1. The Architecture We’re Building
Five components, each with a workload identity, mTLS between every pair, and a policy gate on every privileged call.
+---------------------+
| API Gateway |
| (Envoy + ext_authz) |
+----------+----------+
| mTLS, SPIFFE ID
v
+-----------------------------------+
| Agent Orchestrator |
+--+---------+----------+-----------+
| | |
mTLS | | mTLS | mTLS
v v v
+----------+ +--------+ +---------+
| Model | | Vector | | Tool |
| Server | | Store | | Runtime |
+----------+ +--------+ +---------+
^ ^ ^
| | |
+---------+----------+
|
+------+------+
| SPIRE |
| Server |
+-------------+
^
|
+------+------+
| OPA |
| (decision) |
+-------------+
Nothing talks plaintext. Nothing trusts a header. Every call is mTLS-authenticated to a SPIFFE ID, then authorized by OPA. If either step fails, the connection dies.
2. Bootstrapping Identities with SPIRE
SPIRE is the SPIFFE reference implementation. SPIRE 1.10 (released August 2025) is the version we’ll use. Install the server and agent via the official Helm chart.
helm repo add spiffe https://spiffe.github.io/helm-charts-hardened/
helm install spire-crds spiffe/spire-crds \
--namespace spire-server --create-namespace
helm install spire spiffe/spire \
--namespace spire-server \
--set global.spire.trustDomain=ai.internal \
--set spire-server.controllerManager.enabled=true \
--version 0.24.0
Once SPIRE is up, register workloads. Each workload gets a SPIFFE ID derived from Kubernetes attributes (service account, namespace, pod selector).
# ClusterSPIFFEID for the model server
apiVersion: spire.spiffe.io/v1alpha1
kind: ClusterSPIFFEID
metadata:
name: model-server
spec:
spiffeIDTemplate: "spiffe://ai.internal/ns/{{ .PodMeta.Namespace }}/sa/{{ .PodSpec.ServiceAccountName }}"
podSelector:
matchLabels:
app: model-server
workloadSelectorTemplates:
- "k8s:ns:{{ .PodMeta.Namespace }}"
- "k8s:sa:{{ .PodSpec.ServiceAccountName }}"
A pod with service account model-server in namespace inference will receive the identity spiffe://ai.internal/ns/inference/sa/model-server. That identity is delivered as a short-lived X.509 SVID through the SPIRE workload API.
2.1 Fetching SVIDs from Python
The model server fetches its SVID via the SPIFFE Workload API socket:
# requires py-spiffe>=2.0
from pyspiffe.workloadapi import default_workload_api_client
client = default_workload_api_client()
svid = client.fetch_x509_svid()
print("My identity:", svid.spiffe_id)
print("Cert expires:", svid.cert_chain[0].not_valid_after)

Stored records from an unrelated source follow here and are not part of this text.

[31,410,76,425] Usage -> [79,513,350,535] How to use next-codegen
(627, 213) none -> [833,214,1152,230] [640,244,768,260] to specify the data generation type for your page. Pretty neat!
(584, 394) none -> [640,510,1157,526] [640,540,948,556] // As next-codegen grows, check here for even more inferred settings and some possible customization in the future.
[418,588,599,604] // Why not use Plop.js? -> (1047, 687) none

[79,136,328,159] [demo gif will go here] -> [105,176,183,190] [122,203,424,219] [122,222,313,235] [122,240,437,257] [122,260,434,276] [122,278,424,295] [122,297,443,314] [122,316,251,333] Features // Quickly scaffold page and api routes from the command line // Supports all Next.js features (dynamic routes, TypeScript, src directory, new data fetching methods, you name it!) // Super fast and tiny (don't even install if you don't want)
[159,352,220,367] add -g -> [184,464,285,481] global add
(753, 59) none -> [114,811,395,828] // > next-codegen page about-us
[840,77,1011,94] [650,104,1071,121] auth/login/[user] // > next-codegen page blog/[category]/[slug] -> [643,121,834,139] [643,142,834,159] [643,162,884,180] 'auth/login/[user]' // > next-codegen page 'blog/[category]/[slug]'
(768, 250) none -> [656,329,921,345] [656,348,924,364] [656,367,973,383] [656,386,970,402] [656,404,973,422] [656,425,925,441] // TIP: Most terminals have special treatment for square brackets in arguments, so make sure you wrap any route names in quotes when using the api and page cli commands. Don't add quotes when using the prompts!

# Use these in your TLS server
cert_chain_pem = svid.cert_chain_pem
private_key_pem = svid.private_key_pem
SVIDs rotate every hour by default. Your TLS listener must refresh the certificate when the workload API streams an update. The pyspiffe library handles streaming for you.
3. mTLS Between Every Service
Application-level TLS termination is fragile. We’ll use Envoy as a sidecar to handle mTLS, so application code talks plain HTTP to localhost and Envoy handles the cryptography.
# envoy sidecar config (excerpt)
static_resources:
listeners:
- address: { socket_address: { address: 0.0.0.0, port_value: 8443 } }
filter_chains:
- transport_socket:
name: envoy.transport_sockets.tls
typed_config:
"@type": type.googleapis.com/envoy.extensions.transport_sockets.tls.v3.DownstreamTlsContext
common_tls_context:
tls_certificate_sds_secret_configs:
- sds_config:
api_config_source:
api_type: GRPC
grpc_services:
envoy_grpc:
cluster_name: spire_agent
validation_context_sds_secret_config:
sds_config:
api_config_source:
api_type: GRPC
grpc_services:
envoy_grpc:
cluster_name: spire_agent
require_client_certificate: true
Envoy consumes SVIDs over the SDS API directly from the SPIRE agent. No certificate files on disk. Rotation is automatic.
3.1 Mutual verification rules
require_client_certificate: true means inbound connections without a client SVID die at the TLS handshake. Outbound, configure the upstream cluster to require a specific SPIFFE ID:
clusters:
- name: vector_store
transport_socket:
name: envoy.transport_sockets.tls
typed_config:
"@type": type.googleapis.com/envoy.extensions.transport_sockets.tls.v3.UpstreamTlsContext
common_tls_context:
validation_context_sds_secret_config:
name: "spiffe://ai.internal/ns/storage/sa/vector-store"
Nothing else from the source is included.